L’attente se prolonge à l’Assemblée nationale. La très stratégique session extraordinaire de la représentation nationale connaît un faux départ, victime d’un dysfonctionnement administratif interne. La réunion du Bureau, étape préalable et indispensable pour lancer les travaux, a de nouveau été ajournée. Initialement inscrite à l’agenda du 10 juillet, puis reprogrammée au mardi 14, la rencontre se tiendra finalement le vendredi 17 juillet à 9h30.
Ce mardi matin, l’incompréhension régnait dans les couloirs de l’Hémicycle. Convoqués à 10 heures précises, les membres du Bureau ont dû faire face à l’absence inexpliquée du président de l’institution. Ce n’est qu’aux alentours de 11h30 que ce dernier s’est présenté pour dissiper le malaise.
Jouant la carte de la transparence, le président de l’Assemblée nationale a présenté ses excuses à ses collègues avant d’expliquer les raisons de cet imbroglio : il s’agit d’une méprise des services administratifs. S’il avait bien instruit ses équipes pour fixer la réunion au vendredi 17 juillet, le Secrétariat général a, par erreur, édité et envoyé les convocations pour le mardi 14.
Pour corriger ce défaut de communication, de nouvelles convocations ont été formellement signées séance tenante et distribuées aux parlementaires, officialisant le report à ce vendredi.
Un marathon législatif en perspective
Avant de lever la séance, la présidence n’a pas manqué d’interpeller les députés sur l’ampleur de la tâche qui les attend. Les prochaines semaines s’annoncent en effet comme un véritable marathon pour les élus du peuple, qui devront statuer sur des réformes majeures.

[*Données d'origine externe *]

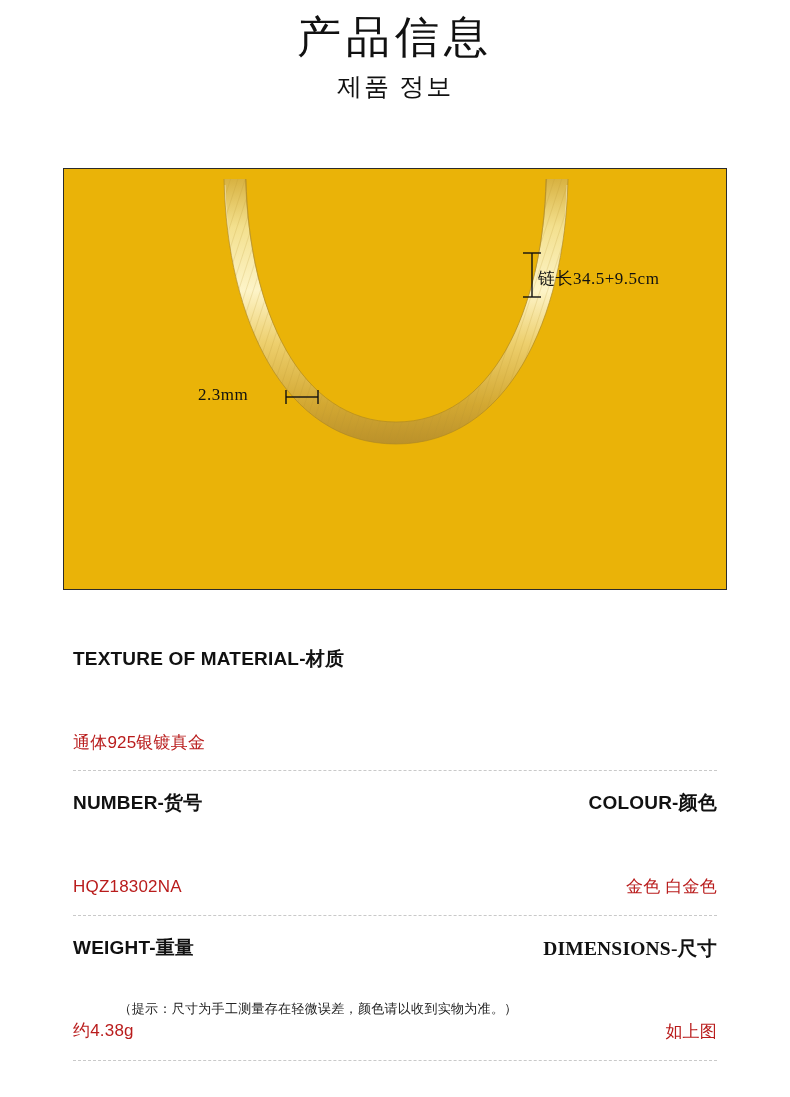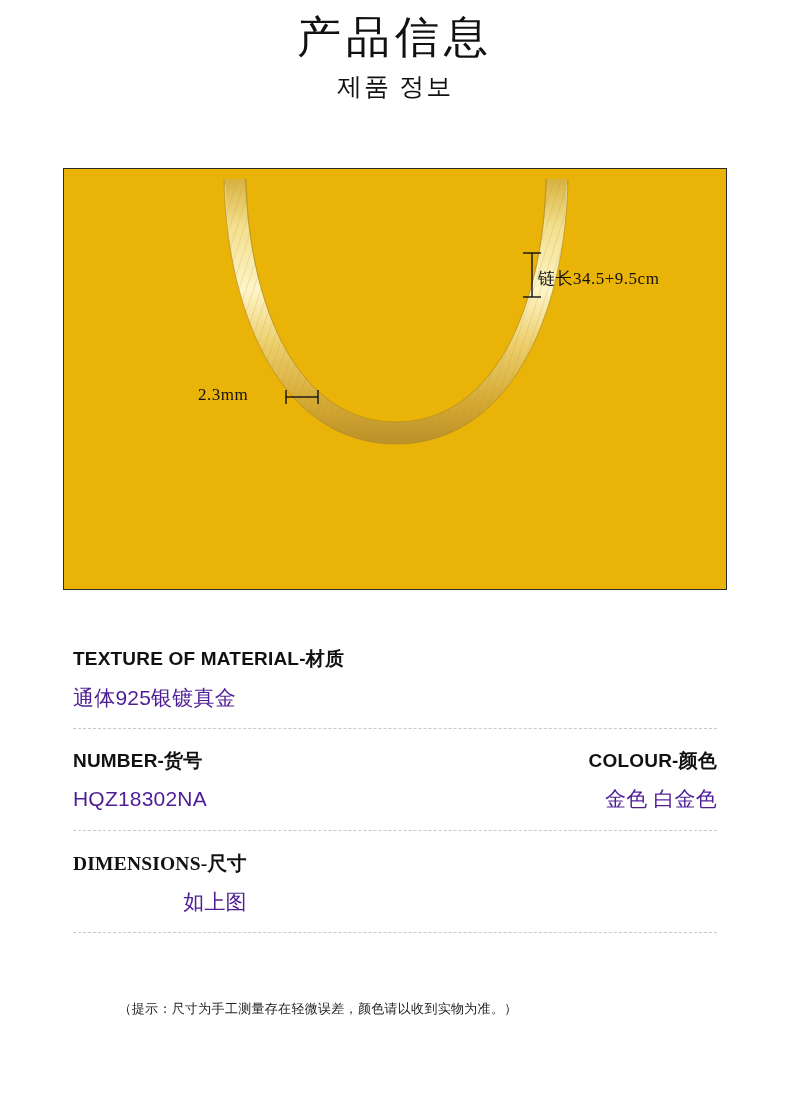--- a/index.html
+++ b/index.html
@@ -77,41 +77,42 @@
   }
   .spec-row {
     display: flex;
     justify-content: space-between;
     align-items: flex-start;
     padding-bottom: 16px;
   }
   .spec-col {
     display: flex;
     flex-direction: column;
+    gap: 48px;
   }
   .spec-col.right { align-items: flex-end; text-align: right; }
   .spec-label {
     font-family: "Liberation Sans", sans-serif;
     font-size: 19px;
     font-weight: 700;
     color: #111;
     letter-spacing: 0.2px;
     line-height: 1.5;
   }
   .spec-label.serifish {
     font-family: "Liberation Serif", serif;
     font-weight: 700;
     font-size: 19.5px;
     text-align: center;
   }
   .spec-value {
     font-family: "Liberation Sans", sans-serif;
-    font-size: 21px;
+    font-size: 17px;
     font-weight: 400;
-    color: #4c1d95;
+    color: #b91c1c;
     margin-top: 9px;
     letter-spacing: 0.2px;
     line-height: 1.4;
   }
   .divider {
     border: 0;
     border-top: 1px dashed #c9c9c9;
     margin: 0 0 18px 0;
     height: 0;
   }
@@ -219,20 +220,24 @@
       <div class="spec-value">HQZ18302NA</div>
     </div>
     <div class="spec-col right">
       <div class="spec-label">COLOUR-颜色</div>
       <div class="spec-value">金色 白金色</div>
     </div>
   </div>
   <hr class="divider">
 
   <div class="spec-row">
+    <div class="spec-col">
+      <div class="spec-label">WEIGHT-重量</div>
+      <div class="spec-value">约4.38g</div>
+    </div>
     <div class="spec-col right">
       <div class="spec-label serifish">DIMENSIONS-尺寸</div>
       <div class="spec-value">如上图</div>
     </div>
   </div>
   <hr class="divider">
 
 </div>
 
 <div class="footnote">（提示：尺寸为手工测量存在轻微误差，颜色请以收到实物为准。）</div>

Au cœur des dossiers en instance, on retrouve notamment :
La Loi de finances rectificative (LFR) : un outil budgétaire crucial permettant au gouvernement de réajuster les dépenses et les recettes de l’État face aux urgences économiques.
La modification du Code de procédure pénale : un texte de loi destiné à introduire d’importantes réformes dans le fonctionnement et la modernisation de l’appareil judiciaire.
La loi d’orientation agro-sylvo-pastorale : un volet d’une importance capitale pour l’économie sénégalaise, ambitionnant de consolider la marche du pays vers une souveraineté alimentaire durable.
Le cap est donc définitivement fixé au 17 juillet pour débloquer ces chantiers décisifs.